(Dataset items)
• • • • • • •

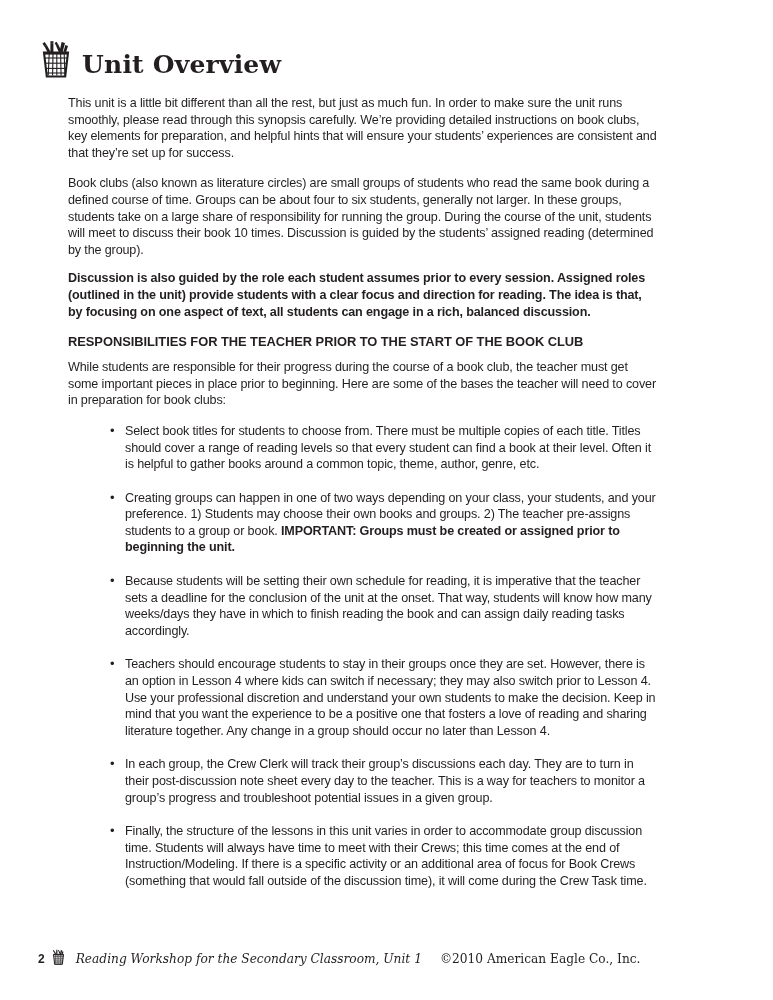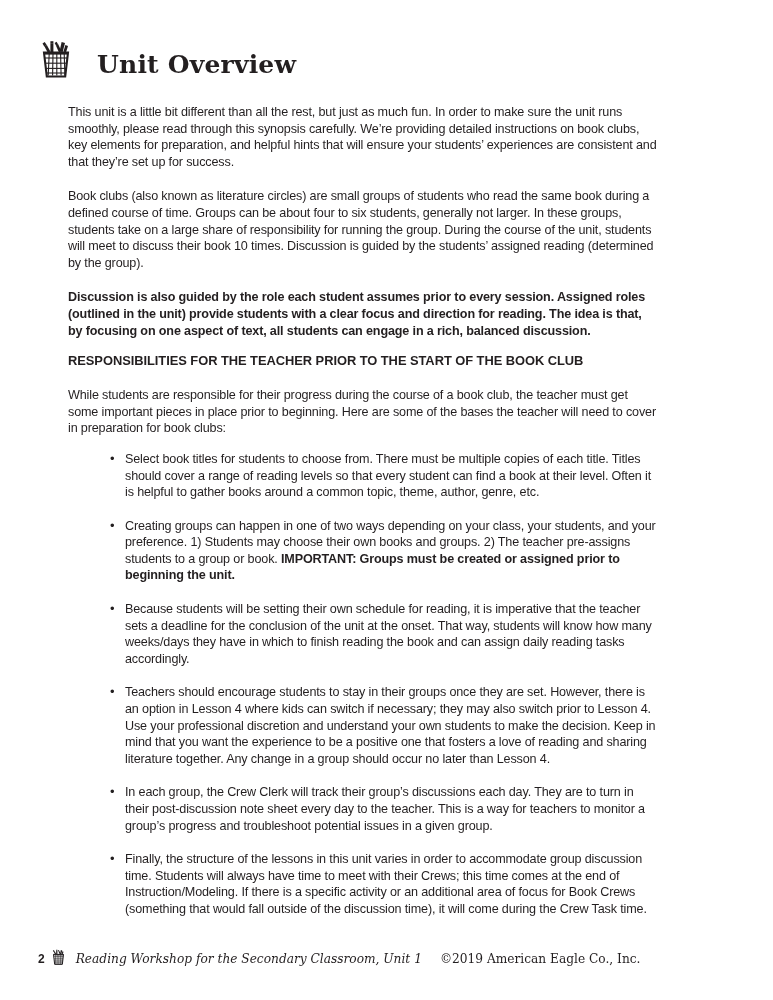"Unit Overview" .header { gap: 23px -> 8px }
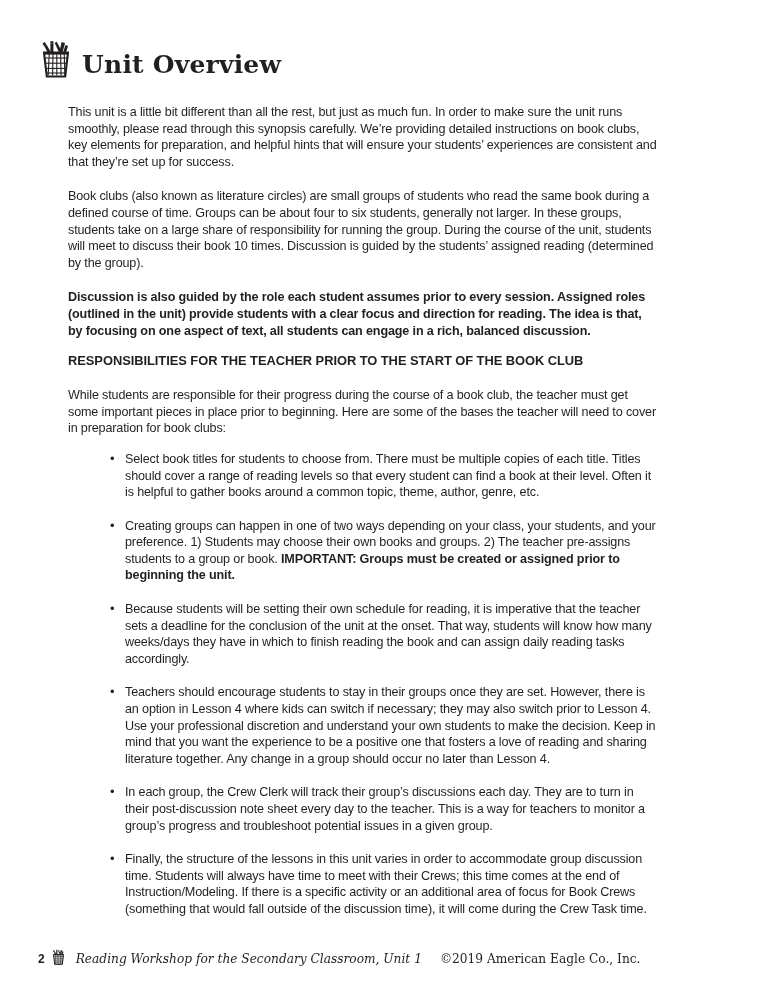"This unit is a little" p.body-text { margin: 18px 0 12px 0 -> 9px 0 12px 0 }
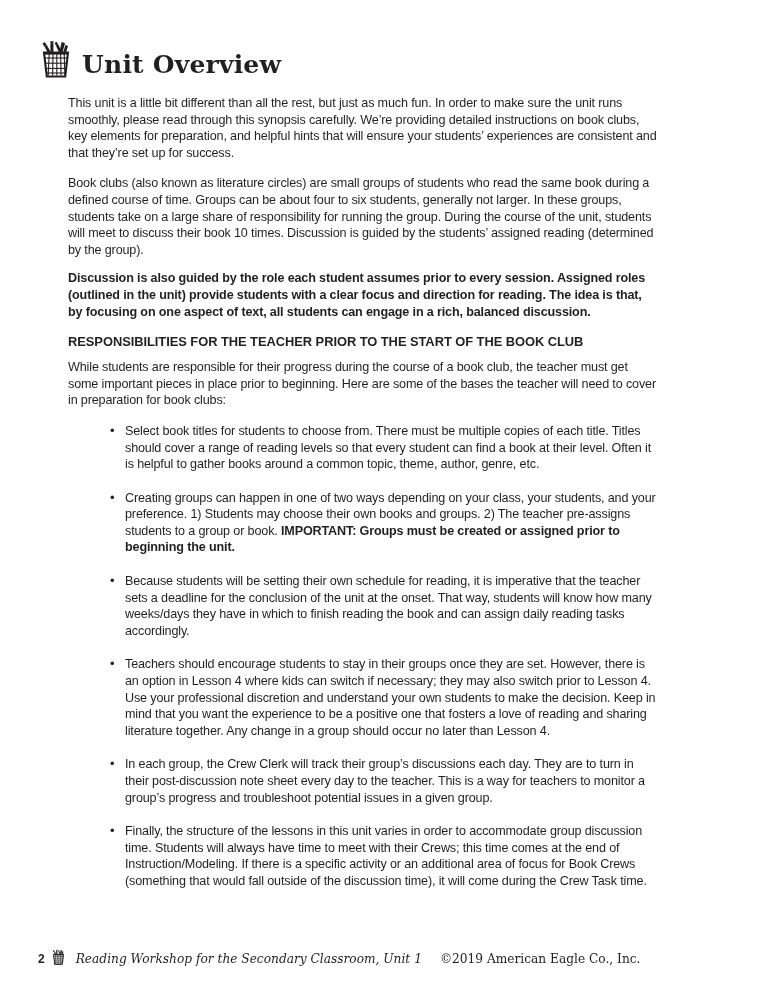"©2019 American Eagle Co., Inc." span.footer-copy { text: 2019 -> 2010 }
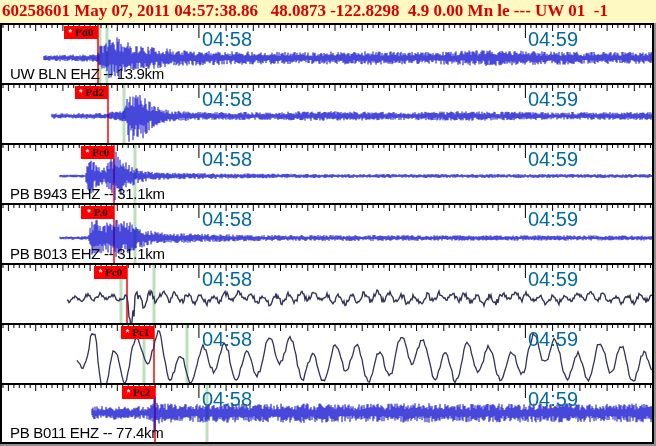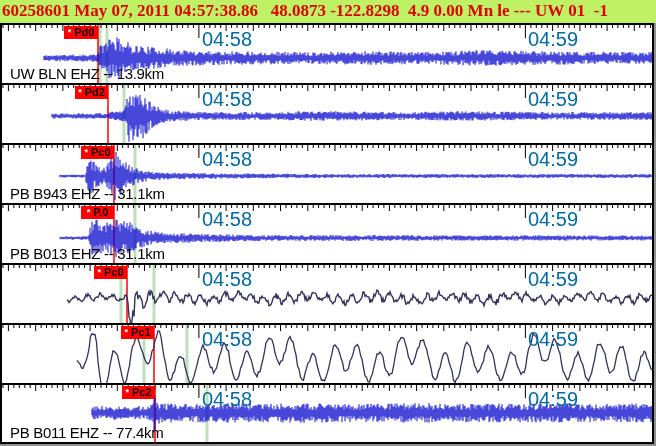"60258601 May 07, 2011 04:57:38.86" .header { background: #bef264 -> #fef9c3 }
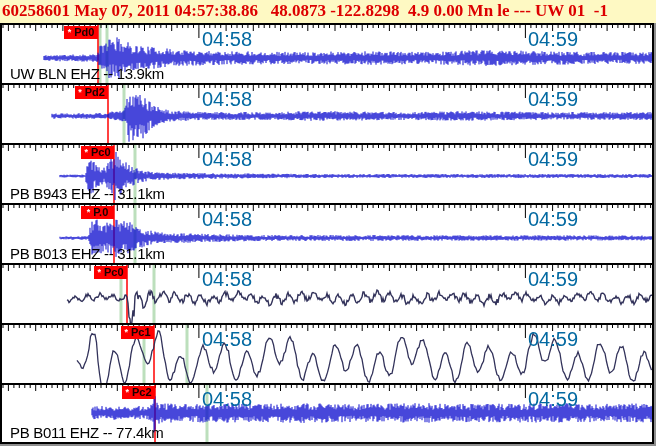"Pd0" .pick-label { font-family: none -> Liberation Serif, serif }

• • • • • • •

Task> Give back every record exactly, dropping its pictures.

Answer>
"Unit Overview" .header { gap: 23px -> 8px }
"This unit is a little" p.body-text { margin: 18px 0 12px 0 -> 9px 0 12px 0 }
"©2019 American Eagle Co., Inc." span.footer-copy { text: 2019 -> 2010 }
"60258601 May 07, 2011 04:57:38.86" .header { background: #bef264 -> #fef9c3 }
"Pd0" .pick-label { font-family: none -> Liberation Serif, serif }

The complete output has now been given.